TASK PROMPT.
From the entries below, count the lines with "bbox". Write only the count.

DATA.
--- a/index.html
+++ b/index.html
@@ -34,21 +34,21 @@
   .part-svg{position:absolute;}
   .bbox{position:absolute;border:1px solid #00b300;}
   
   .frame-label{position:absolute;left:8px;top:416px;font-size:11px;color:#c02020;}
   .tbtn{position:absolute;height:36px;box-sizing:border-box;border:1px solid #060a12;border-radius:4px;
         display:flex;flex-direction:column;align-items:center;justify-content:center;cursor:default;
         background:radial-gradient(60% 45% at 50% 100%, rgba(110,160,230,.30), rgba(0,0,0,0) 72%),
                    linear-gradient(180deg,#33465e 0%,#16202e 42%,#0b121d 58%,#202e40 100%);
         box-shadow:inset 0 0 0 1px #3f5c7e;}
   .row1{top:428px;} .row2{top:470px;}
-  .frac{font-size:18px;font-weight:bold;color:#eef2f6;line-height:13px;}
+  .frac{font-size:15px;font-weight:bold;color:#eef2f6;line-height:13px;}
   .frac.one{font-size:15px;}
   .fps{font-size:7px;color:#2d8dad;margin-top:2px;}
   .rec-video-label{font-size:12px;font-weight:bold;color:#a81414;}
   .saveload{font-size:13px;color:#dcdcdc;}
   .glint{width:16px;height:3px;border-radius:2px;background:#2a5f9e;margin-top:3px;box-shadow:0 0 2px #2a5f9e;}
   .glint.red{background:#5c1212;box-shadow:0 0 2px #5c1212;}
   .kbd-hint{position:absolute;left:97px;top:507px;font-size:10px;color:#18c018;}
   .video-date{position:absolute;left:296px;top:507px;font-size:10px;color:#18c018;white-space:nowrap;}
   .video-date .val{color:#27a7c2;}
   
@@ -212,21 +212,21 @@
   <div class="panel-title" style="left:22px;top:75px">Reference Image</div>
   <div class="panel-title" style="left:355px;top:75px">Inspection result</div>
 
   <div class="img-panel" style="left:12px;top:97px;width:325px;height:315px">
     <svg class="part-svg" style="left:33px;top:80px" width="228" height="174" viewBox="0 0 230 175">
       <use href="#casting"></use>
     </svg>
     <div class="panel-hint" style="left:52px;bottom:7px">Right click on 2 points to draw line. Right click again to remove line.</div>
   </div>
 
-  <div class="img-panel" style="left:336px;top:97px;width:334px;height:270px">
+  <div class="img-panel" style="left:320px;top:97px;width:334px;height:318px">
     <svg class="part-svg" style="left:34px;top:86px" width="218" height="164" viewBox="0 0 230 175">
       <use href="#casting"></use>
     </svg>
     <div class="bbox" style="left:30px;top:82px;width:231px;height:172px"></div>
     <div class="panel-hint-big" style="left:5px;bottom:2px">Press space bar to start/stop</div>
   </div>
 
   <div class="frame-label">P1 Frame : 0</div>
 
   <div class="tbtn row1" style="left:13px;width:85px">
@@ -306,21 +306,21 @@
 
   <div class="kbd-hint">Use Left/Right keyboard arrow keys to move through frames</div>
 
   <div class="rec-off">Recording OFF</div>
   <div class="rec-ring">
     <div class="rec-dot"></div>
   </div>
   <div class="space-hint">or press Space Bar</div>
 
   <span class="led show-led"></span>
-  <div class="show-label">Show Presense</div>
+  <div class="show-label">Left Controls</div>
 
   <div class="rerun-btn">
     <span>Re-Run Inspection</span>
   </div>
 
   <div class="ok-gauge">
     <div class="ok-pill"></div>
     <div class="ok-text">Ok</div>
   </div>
---
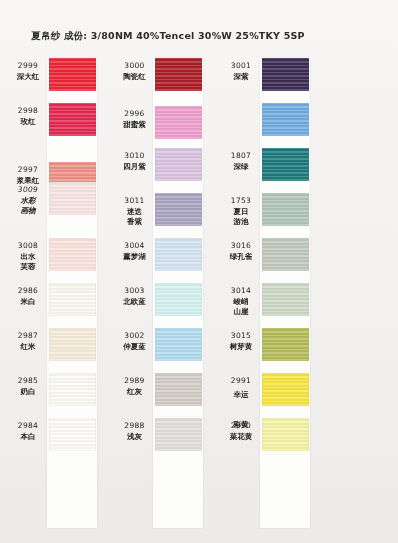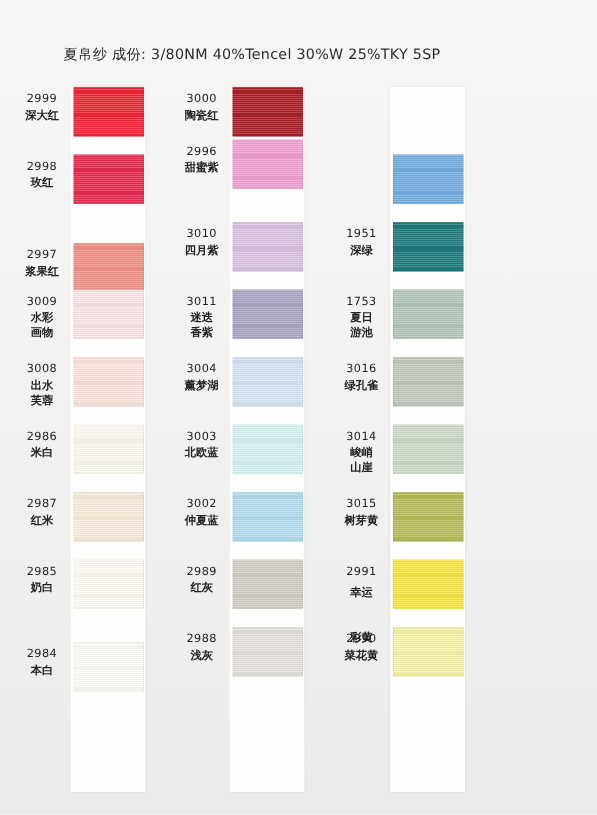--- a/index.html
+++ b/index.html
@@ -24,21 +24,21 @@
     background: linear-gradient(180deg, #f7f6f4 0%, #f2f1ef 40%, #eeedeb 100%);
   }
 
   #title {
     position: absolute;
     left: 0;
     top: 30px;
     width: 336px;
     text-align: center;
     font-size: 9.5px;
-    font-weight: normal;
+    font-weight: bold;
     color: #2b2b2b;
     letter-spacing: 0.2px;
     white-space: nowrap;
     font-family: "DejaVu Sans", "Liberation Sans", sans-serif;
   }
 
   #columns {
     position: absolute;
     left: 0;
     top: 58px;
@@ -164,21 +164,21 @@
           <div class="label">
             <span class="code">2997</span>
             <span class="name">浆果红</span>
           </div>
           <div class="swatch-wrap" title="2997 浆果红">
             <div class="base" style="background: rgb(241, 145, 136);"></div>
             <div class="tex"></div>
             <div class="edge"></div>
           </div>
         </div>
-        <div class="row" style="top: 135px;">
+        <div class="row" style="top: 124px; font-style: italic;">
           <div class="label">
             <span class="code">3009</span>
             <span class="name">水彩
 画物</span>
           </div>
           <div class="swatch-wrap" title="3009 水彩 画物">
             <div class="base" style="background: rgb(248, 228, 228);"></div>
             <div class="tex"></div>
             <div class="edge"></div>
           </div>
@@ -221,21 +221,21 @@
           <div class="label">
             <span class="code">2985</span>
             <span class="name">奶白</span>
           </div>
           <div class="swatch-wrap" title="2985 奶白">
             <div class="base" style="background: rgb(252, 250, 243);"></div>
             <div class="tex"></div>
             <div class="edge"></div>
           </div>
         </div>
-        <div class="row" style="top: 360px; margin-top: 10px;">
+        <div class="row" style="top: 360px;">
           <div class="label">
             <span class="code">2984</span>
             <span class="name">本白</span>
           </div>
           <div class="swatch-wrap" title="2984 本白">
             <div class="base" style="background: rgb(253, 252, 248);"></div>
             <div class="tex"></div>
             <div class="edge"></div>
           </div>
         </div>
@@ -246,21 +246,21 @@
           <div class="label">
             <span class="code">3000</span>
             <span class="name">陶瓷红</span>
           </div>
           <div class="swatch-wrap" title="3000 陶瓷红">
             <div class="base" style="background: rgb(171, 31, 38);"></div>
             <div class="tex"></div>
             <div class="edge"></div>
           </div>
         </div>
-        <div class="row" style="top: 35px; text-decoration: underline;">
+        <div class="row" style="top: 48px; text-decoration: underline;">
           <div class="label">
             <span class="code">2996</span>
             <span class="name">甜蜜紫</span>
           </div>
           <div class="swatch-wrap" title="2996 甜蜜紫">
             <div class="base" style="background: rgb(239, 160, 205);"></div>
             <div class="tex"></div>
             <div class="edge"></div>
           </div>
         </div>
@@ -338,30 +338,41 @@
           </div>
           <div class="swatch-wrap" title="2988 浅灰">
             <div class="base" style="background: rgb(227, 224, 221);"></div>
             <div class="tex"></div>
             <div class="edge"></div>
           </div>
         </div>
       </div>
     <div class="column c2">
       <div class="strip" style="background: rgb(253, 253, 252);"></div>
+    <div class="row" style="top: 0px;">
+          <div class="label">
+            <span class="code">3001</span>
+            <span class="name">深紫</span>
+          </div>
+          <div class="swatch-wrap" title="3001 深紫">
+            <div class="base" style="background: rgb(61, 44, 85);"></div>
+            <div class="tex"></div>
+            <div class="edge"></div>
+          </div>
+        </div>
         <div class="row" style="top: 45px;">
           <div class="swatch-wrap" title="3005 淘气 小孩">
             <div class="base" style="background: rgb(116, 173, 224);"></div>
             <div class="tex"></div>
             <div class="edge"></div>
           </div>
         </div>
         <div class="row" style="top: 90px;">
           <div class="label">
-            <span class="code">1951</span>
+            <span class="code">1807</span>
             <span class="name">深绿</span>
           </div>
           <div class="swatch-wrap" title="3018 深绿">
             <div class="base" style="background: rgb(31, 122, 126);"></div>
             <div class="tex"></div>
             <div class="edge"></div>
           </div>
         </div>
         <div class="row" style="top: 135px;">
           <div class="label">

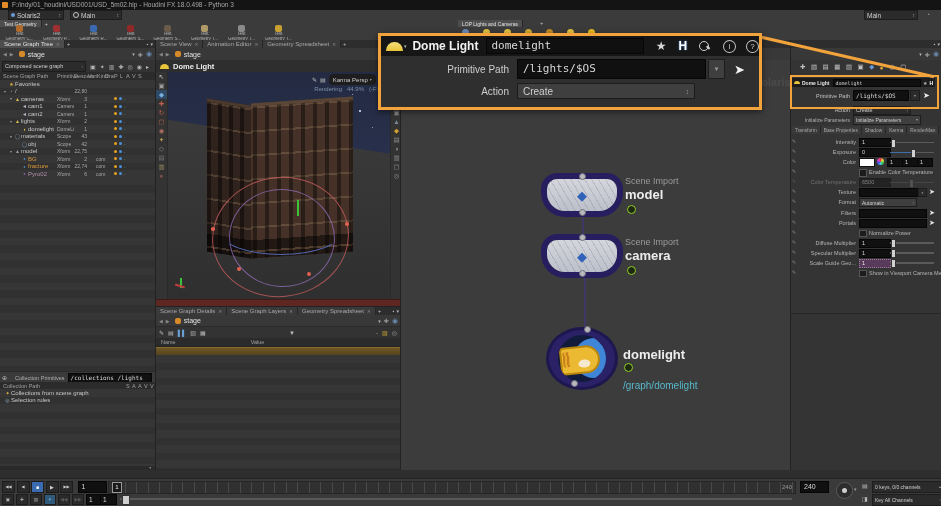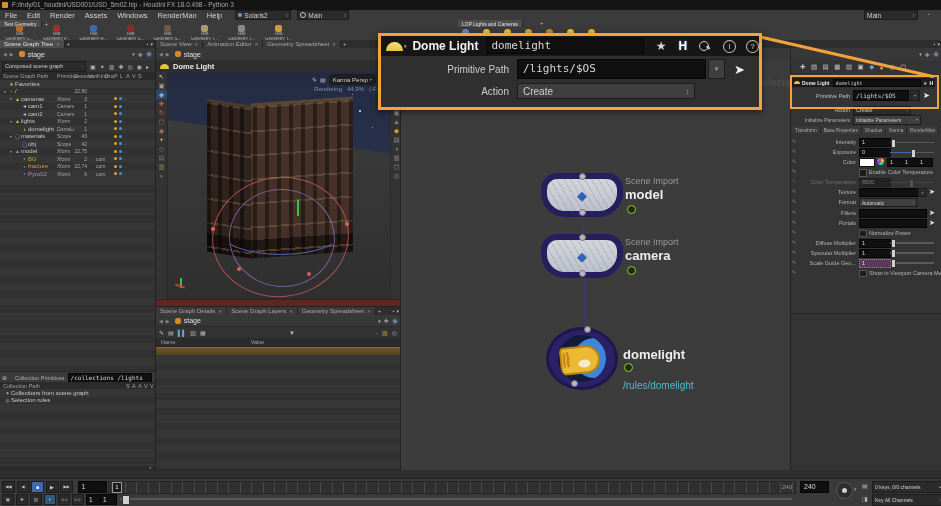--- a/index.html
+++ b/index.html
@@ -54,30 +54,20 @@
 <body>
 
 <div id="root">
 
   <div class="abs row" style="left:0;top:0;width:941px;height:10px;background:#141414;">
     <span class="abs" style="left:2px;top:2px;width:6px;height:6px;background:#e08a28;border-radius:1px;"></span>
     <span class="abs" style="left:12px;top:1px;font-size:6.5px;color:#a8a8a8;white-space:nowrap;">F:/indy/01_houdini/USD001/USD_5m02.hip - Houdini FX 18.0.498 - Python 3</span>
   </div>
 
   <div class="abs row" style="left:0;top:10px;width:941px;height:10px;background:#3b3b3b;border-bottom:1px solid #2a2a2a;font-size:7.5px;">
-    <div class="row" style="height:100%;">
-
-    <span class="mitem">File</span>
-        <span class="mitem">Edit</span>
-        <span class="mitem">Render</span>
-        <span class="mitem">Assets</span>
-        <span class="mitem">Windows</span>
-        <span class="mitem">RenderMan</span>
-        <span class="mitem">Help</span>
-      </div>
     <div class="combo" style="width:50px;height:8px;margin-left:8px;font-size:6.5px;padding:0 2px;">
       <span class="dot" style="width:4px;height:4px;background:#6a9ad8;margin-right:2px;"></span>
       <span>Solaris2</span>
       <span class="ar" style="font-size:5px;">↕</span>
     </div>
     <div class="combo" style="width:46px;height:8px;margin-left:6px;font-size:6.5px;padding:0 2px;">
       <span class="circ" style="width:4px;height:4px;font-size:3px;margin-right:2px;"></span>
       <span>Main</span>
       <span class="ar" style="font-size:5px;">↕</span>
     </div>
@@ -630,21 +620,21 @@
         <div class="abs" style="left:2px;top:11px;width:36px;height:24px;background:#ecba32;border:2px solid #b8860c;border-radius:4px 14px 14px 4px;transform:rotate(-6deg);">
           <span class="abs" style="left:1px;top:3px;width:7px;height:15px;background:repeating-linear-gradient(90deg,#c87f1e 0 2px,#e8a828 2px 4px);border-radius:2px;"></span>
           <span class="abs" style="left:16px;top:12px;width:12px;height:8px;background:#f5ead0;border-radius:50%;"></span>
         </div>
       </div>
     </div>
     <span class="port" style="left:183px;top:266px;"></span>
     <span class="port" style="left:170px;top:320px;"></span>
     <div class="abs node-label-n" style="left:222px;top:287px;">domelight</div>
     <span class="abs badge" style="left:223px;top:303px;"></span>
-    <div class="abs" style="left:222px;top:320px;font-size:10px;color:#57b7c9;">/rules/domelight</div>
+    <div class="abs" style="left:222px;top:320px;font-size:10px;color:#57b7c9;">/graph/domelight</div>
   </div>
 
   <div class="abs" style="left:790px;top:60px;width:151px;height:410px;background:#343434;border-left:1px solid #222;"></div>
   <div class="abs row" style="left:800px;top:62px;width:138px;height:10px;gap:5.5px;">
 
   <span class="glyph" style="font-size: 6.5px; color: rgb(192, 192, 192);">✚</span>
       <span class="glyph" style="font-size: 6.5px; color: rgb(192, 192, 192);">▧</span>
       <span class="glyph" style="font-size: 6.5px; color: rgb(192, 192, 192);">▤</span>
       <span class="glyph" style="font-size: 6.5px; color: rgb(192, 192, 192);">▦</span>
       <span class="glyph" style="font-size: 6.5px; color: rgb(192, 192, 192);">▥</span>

FINISHED TASK.
2